第78話

 さて、そのアルクォズスプリントでは、関係者一同にとって意外なことが起きていた。

≪ミスターオースチンの出がいい!あっという間にハナを取った!≫

 そう、ミスターオースチンがスタートを完璧に決め、鞍上まきなも逆らわずに出ムチを打った。気が付けば、3馬身離しての逃げの態勢に持ち込んでいたのである。

「まきな!?」

「逃げおった!唐橋先生、どうなんですか!?」

「いや、逃げろという指示は与えてませんが、ああも出がいいと・・・?」

 弥刀、池田、唐橋師の反応も無理もない。ミスターオースチンといえば、エンジンがかかるまでに時間がかかる馬だ。スタートなど、いつも1馬身遅れで出てくる。それがどうだ、4馬身、5馬身離して逃げて・・・


≪今、ゴール板を1着で駆け抜けたのは、ミスターオースチン!鞍上御蔵!うれしい初GⅠ制覇はここ異国ドバイの地で!≫

 気が付けば、後続を5馬身突き放しての快勝になっていたのだから、開いた口がふさがらなかった。先ほどの関係者たちは、大慌てで人馬を迎えに行ったものである。

「ふー、きもちいー♪」

 まきなにとって、挑戦2回目での早いGⅠ初制覇だ。しかし、問題はそこではなかった。

「オースチン、よく頑張ったね!えらいえらい!」

 ミスターオースチンが珍しく、ゲートの中で集中していたのである。いつもは芝か何かを食んで、遊んでいるのだが、今日は違った。首を下げることなく、前だけをピタリと見据え、ゲートが開くのを今か今かと待っていた。これはもしや?と思い、試しに自分の最速のタイミングでゲートを出てみると、最内1番枠からポーンと抜け出ていたのである。ムチを打てば、完璧に応えてくれる。これで負けたら言い訳がつかないな、と考えながらも、60秒間、逃げ続けたのだ。
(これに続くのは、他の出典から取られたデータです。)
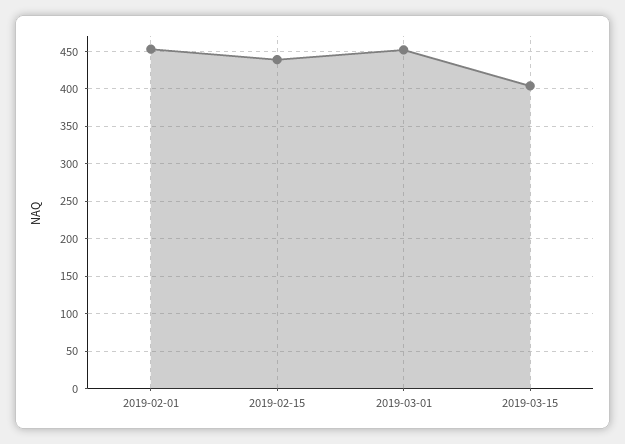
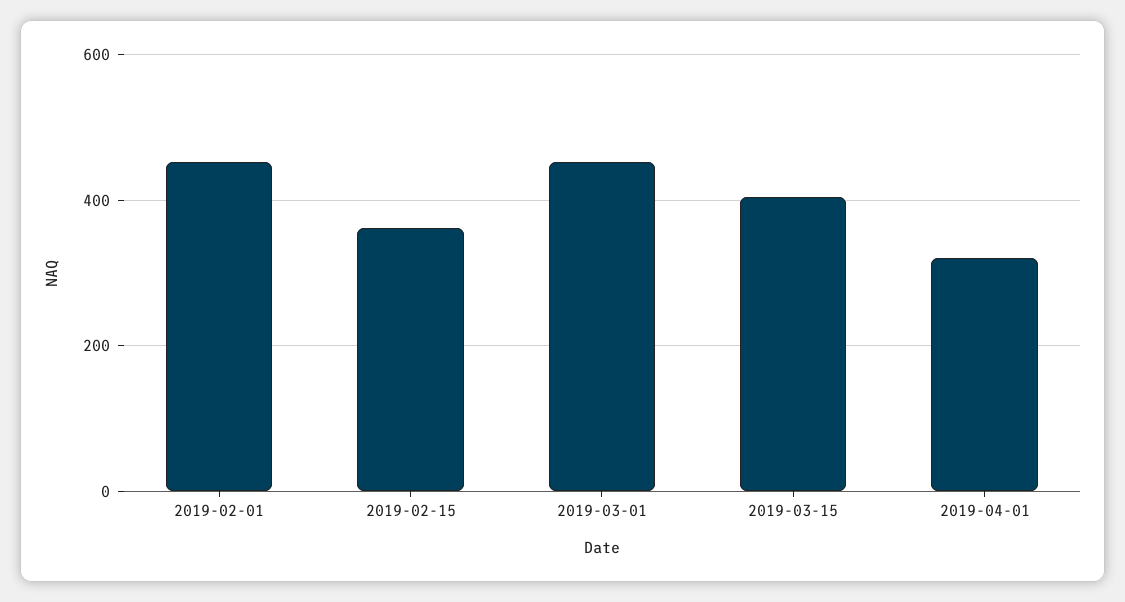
2019-02-15: 440 -> 360
2019-04-01: none -> 320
「御蔵くん!よくやった!さすが私が見込んだ女性だ!」

 迎えにやってきた紗来の代表が大げさにまきなをほめる。

「逃げるならそう言ってよ!?心臓止まりかけたわ!」

 弥刀はぷんぷんとすねている。

「まあ、なんだ・・・ようやっとる」

 唐橋師は、厩舎の初GⅠ制覇に、にやけ顔が隠せていない。彼らの顔を見て、自分はGⅠ制覇を成し遂げたのだと実感したまきなだった。